INPUT:
Start of Block

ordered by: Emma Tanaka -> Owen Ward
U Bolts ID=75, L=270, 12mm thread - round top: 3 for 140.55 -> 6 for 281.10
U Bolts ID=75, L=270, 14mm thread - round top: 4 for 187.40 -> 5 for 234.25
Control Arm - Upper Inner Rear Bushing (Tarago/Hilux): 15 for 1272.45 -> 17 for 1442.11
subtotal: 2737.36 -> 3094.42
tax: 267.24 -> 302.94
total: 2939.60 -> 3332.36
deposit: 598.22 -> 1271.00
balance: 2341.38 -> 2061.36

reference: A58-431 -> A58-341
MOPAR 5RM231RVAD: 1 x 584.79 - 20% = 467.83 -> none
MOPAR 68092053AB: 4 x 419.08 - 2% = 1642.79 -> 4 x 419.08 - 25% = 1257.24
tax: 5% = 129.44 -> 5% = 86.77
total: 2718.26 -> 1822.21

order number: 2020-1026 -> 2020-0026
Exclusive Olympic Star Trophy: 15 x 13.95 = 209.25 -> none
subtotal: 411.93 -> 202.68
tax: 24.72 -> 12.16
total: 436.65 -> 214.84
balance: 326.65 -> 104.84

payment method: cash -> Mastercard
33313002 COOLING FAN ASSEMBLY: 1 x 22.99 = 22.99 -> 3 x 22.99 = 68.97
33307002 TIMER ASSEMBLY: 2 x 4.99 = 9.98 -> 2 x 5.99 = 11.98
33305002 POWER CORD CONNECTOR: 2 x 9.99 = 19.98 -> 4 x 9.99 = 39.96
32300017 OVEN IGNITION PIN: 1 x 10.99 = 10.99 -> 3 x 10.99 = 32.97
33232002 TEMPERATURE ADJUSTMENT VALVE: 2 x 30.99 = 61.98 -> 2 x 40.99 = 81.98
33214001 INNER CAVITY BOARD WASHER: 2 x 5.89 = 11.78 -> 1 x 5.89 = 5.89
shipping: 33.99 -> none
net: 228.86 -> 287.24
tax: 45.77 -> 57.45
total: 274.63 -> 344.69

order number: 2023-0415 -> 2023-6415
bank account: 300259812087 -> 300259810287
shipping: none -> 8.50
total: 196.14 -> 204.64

End of Block

WHAT YOU HAVE TO DO: Restate, word for word and with nothing added, the lines from the first line of the listing through the one where "subtotal: 2737.36 -> 3094.42" stands.

OUTPUT FOR THIS TASK:
ordered by: Emma Tanaka -> Owen Ward
U Bolts ID=75, L=270, 12mm thread - round top: 3 for 140.55 -> 6 for 281.10
U Bolts ID=75, L=270, 14mm thread - round top: 4 for 187.40 -> 5 for 234.25
Control Arm - Upper Inner Rear Bushing (Tarago/Hilux): 15 for 1272.45 -> 17 for 1442.11
subtotal: 2737.36 -> 3094.42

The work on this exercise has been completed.